§ **TASK TO CARRY OUT**: Look through the entries and report how many lines include the word "subtotal". Give the number alone.

[Stored data]

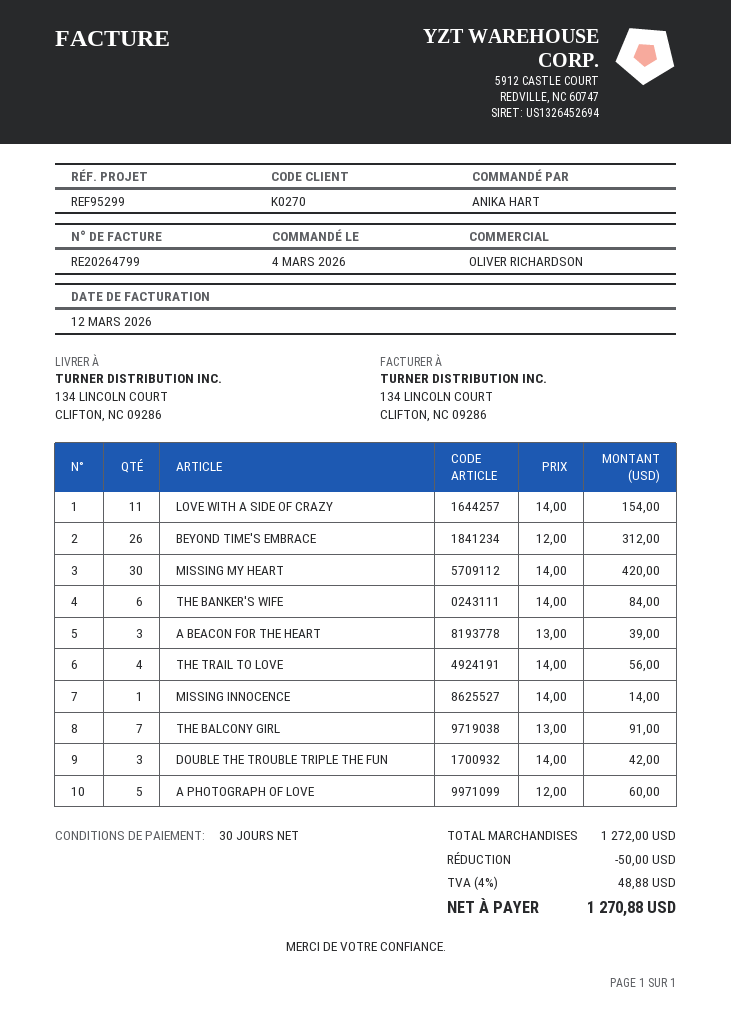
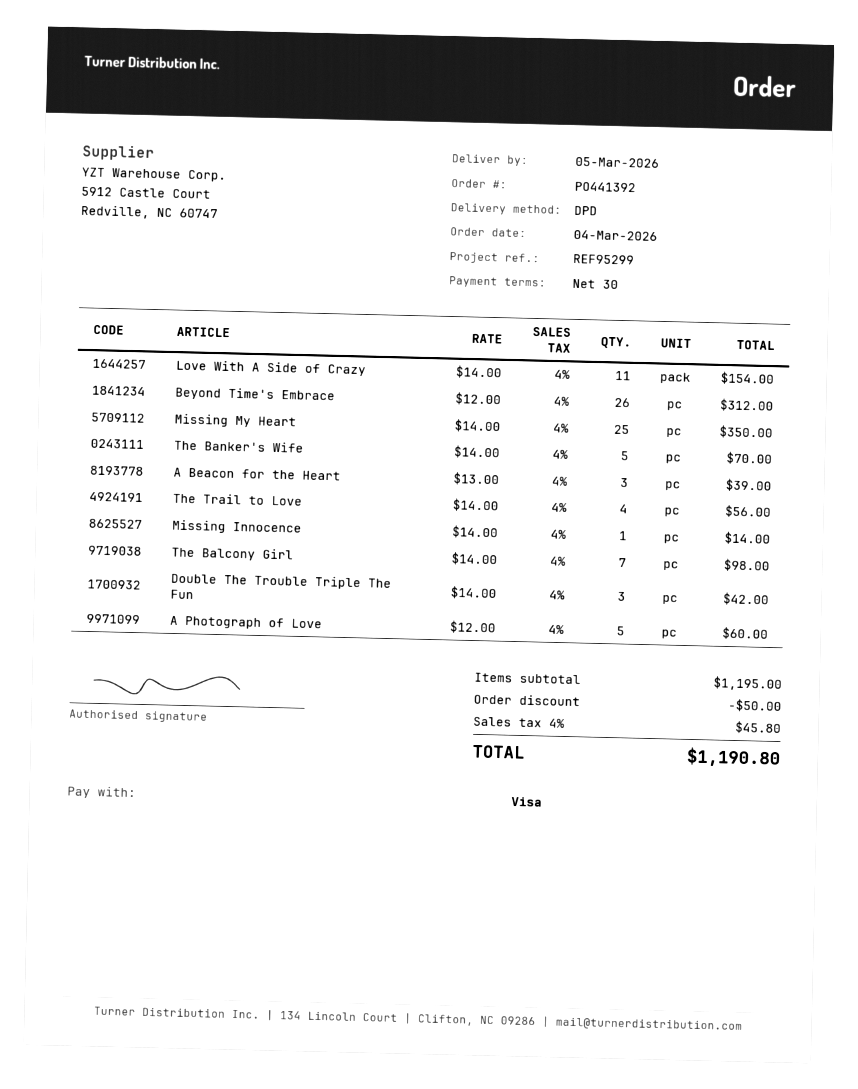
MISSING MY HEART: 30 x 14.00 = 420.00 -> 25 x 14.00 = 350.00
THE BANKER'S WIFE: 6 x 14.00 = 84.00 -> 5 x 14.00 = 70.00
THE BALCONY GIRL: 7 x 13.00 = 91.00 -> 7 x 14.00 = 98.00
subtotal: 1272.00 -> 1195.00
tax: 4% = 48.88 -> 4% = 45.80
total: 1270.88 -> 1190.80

==

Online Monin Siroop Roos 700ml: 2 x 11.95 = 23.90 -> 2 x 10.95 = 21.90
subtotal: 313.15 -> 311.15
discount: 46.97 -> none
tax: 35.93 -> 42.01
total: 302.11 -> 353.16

§ **RESPONSE TO THIS EXERCISE**: 2